Petite errance analytique
Du volcan Krakatau au glacier Eyjafjallajökull en passant par "Le Cri"
« Le
Cri » est considéré par nombre d’historiens de l’art comme l’œuvre
première et fondatrice d’un mouvement à venir : l’Expressionnisme. Ce
serait le cri de l’horreur existentielle. Plus fort que la simple mélancolie
que Munch a peinte aussi, quelques années plus tôt, en 1891. Il ne s’agit plus
de désenchantement mais d’horreur. « Le cri » est emprunt de lignes,
de bandes énergiques qui – mis à part le ciel – aboutissent ou s’éloignent de
la figure criante. Une énergie s’enfuit du personnage ou s’enroule autour de sa
tête. Tourment intérieur, angoisse, « Malaise dans la civilisation »,
écrira Freud en 1930. Et en 1931, paraissait le premier volume de
« L’homme sans qualités » de Robert Musil, qui commence ainsi :
« On
signalait une dépression au-dessus de l’Atlantique ; elle se déplaçait
d’ouest en est en direction d’un anticyclone au-dessus de la Russie, et ne
manifestait encore aucune tendance à l’éviter par le nord. (…) La tension de vapeur
dans l’air avait atteint son maximum, et l’humidité relative était faible.
Autrement dit, si l’on ne craint pas de recourir à une formule démodée, mais
parfaitement judicieuse : c’était une belle journée d’août 1913. »
Le roman « L’homme sans qualités » s’ouvre par une dépression météorologique[1]. Ulrich, le héros du roman, est le seul à sentir croître le vide énorme de l’Europe, vide que comblera la guerre.

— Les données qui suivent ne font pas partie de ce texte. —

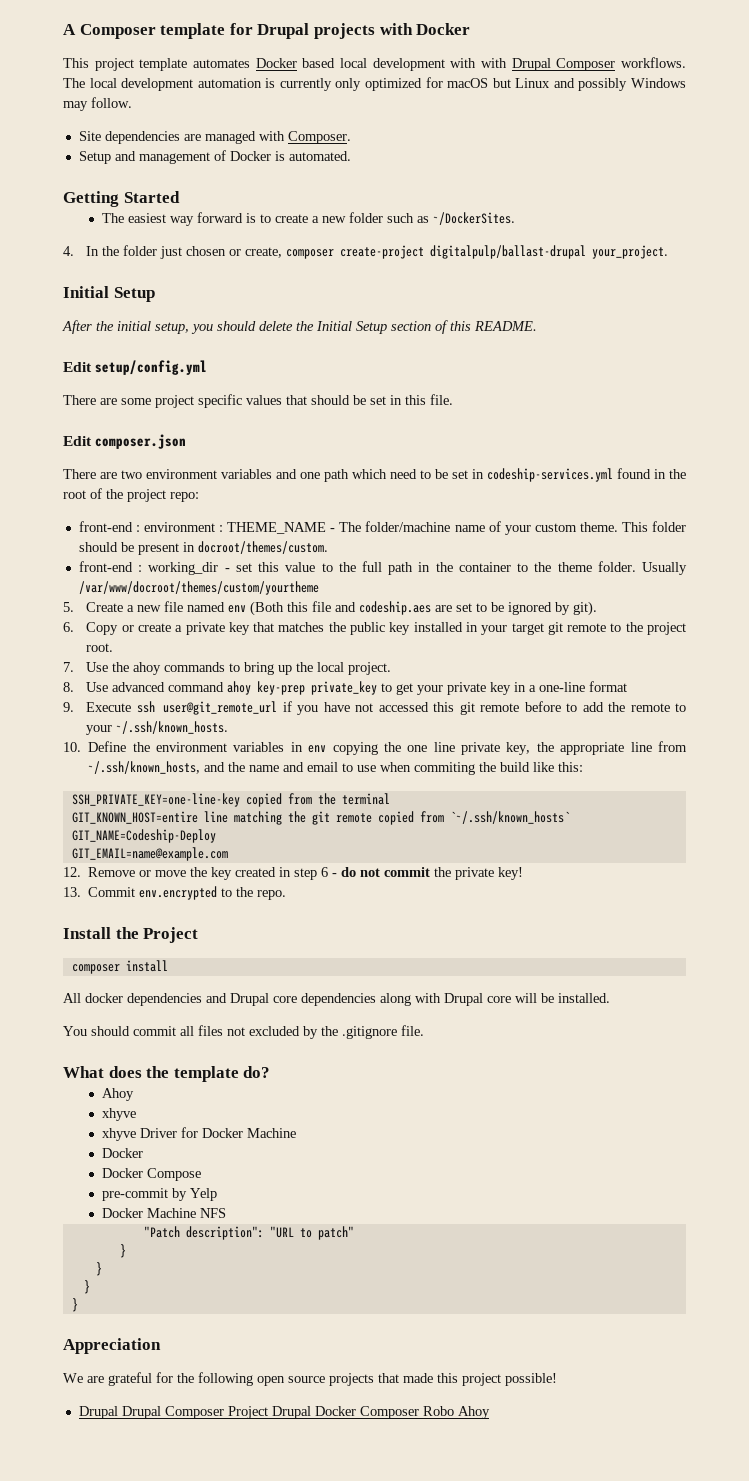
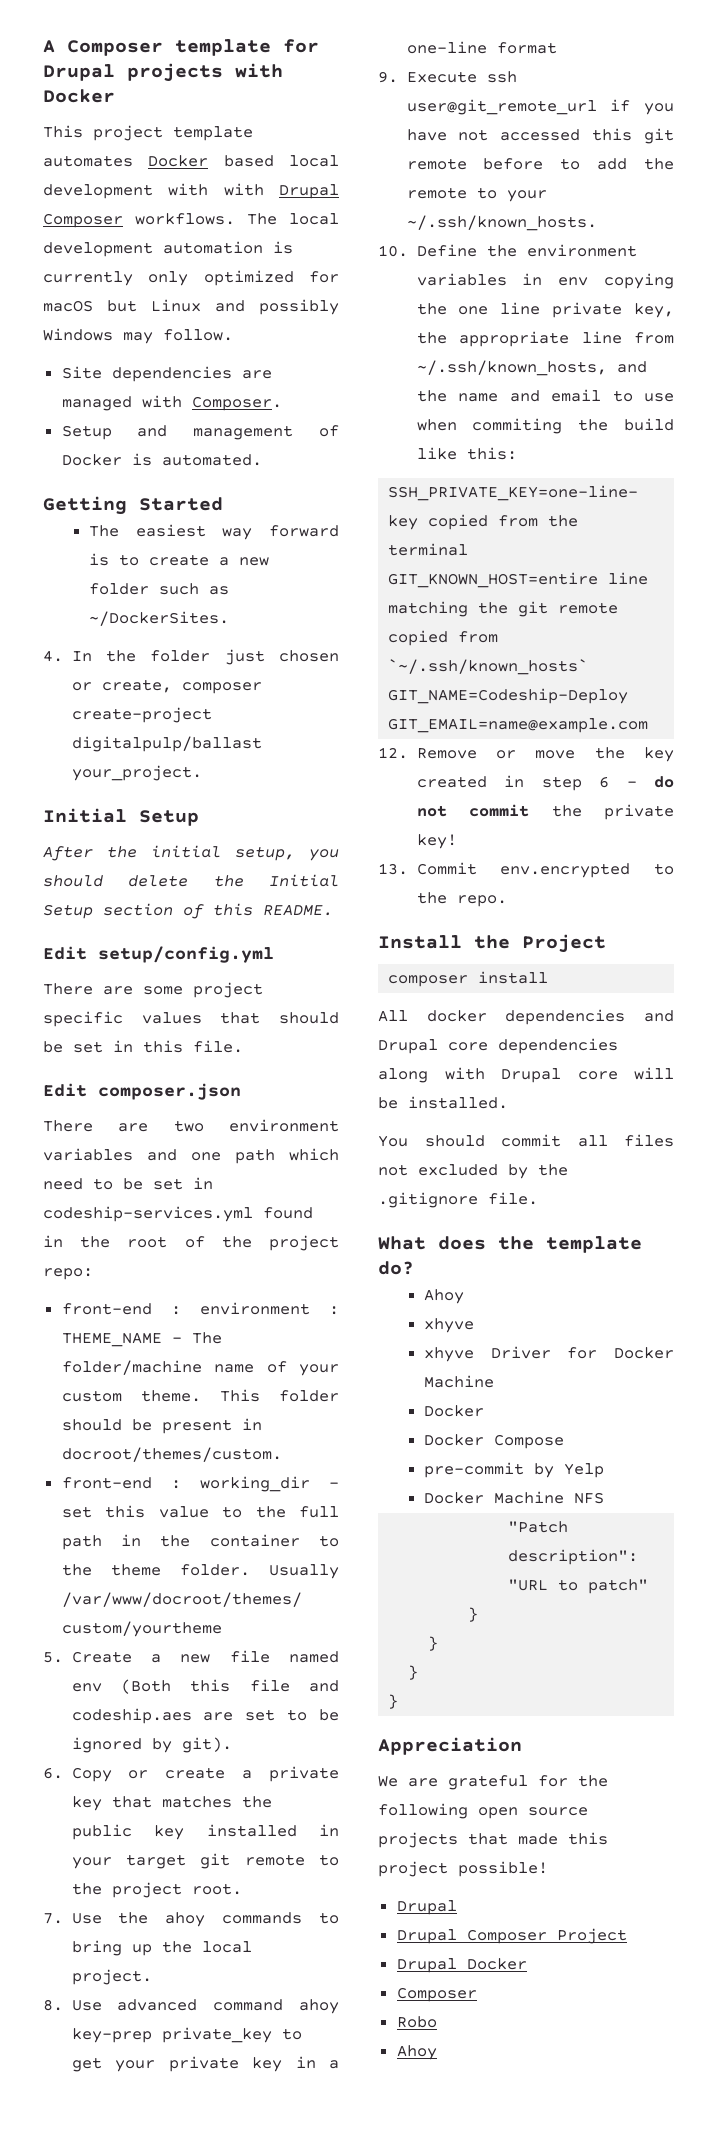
- 4. In the folder just chosen or create, composer create-project digitalpulp/ballast-drupal your_project.
+ 4. In the folder just chosen or create, composer create-project digitalpulp/ballast your_project.
  We are grateful for the following open source projects that made this project possible!
- Drupal Drupal Composer Project Drupal Docker Composer Robo Ahoy
+ Drupal
+ Drupal Composer Project
+ Drupal Docker
+ Composer
+ Robo
+ Ahoy

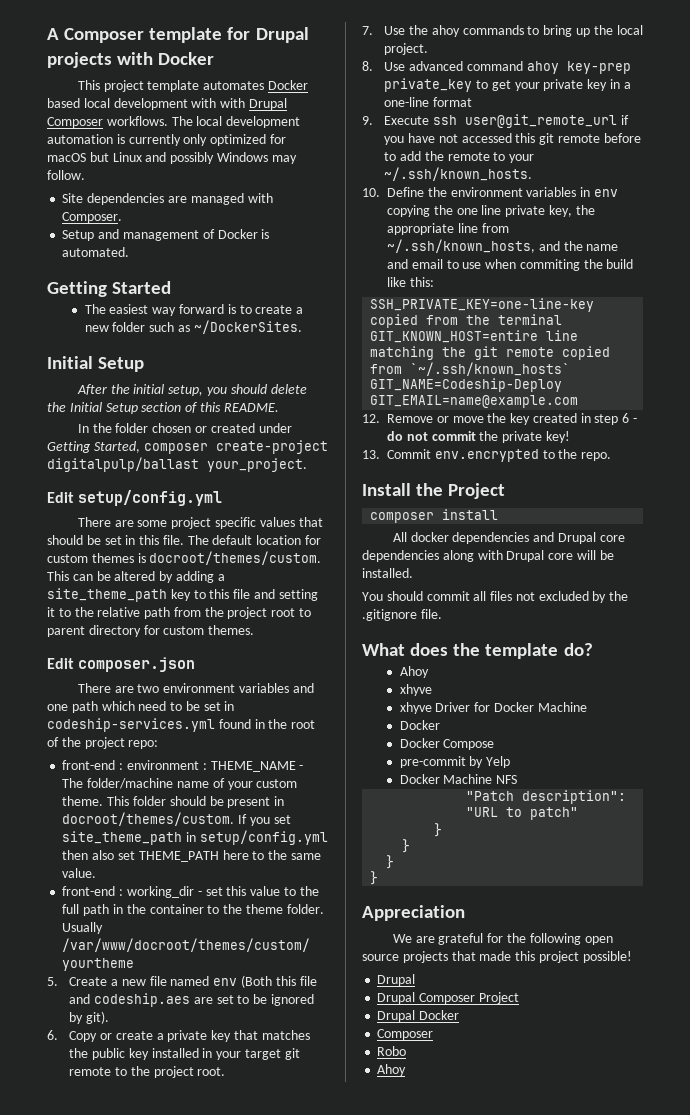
- 4. In the folder just chosen or create, composer create-project digitalpulp/ballast your_project.
+ In the folder chosen or created under Getting Started, composer create-project digitalpulp/ballast your_project.
+ The default location for custom themes is docroot/themes/custom. This can be altered by adding a site_theme_path key to this file and setting it to the relative path from the project root to parent directory for custom themes.
+ If you set site_theme_path in setup/config.yml then also set THEME_PATH here to the same value.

L’individu du « Cri », tel Ulrich, pressent-il une catastrophe à venir ? Ou la silhouette criante n’est-elle en fait que le résultat d’une dépression météorologique ?
Deux chercheurs américains, Donald Olson et Russel Doescher, partent d’un événement qui n’a a priori rien à voir avec « Le Cri ». En Indonésie, le 27 août 1883, le volcan Krakatau explosait et libérait une énergie 10 000 fois supérieure à la bombe atomique d’Hiroshima. Le bruit fut perçu à 5000 kilomètres à la ronde, trop loin encore de la Norvège certes, mais le cataclysme propulsa près de 20 kilomètres-cube de cendres et de poussières qui firent plusieurs fois le tour de la terre. S’ensuivit une baisse mondiale des températures et des couchers de soleil intensément colorés dus à la diffusion amplifiée de la lumière par les particules volcaniques. Le ciel du "Cri" en a le rayonnement.
« Je ressentis un grand, interminable cri transpercer la nature », écrit Munch. Le personnage du « Cri » est submergé d’une terreur qui, en fait, s’est produit 10 ans auparavant, de l’autre côté de la Terre. Il s’agit bien d’un cri de la nature[2] qui mit 10 ans à parvenir aux oreilles de Munch.
En attendant, moi, je dois prendre l'avion dimanche et c'est encore (voir précédent voyage à Dublin) dans l'incertitude que cela se fera... Je ne dis pas merci aux Islandais, qui non seulement ont été vecteur et accélérateur de la crise financière, laquelle a décimé mon épargne, mais les voilà qui, en plus, aujourd'hui, clouent mon nos avions au sol...ça commence à bien faire... Et ça donne forcément envie de crier !!!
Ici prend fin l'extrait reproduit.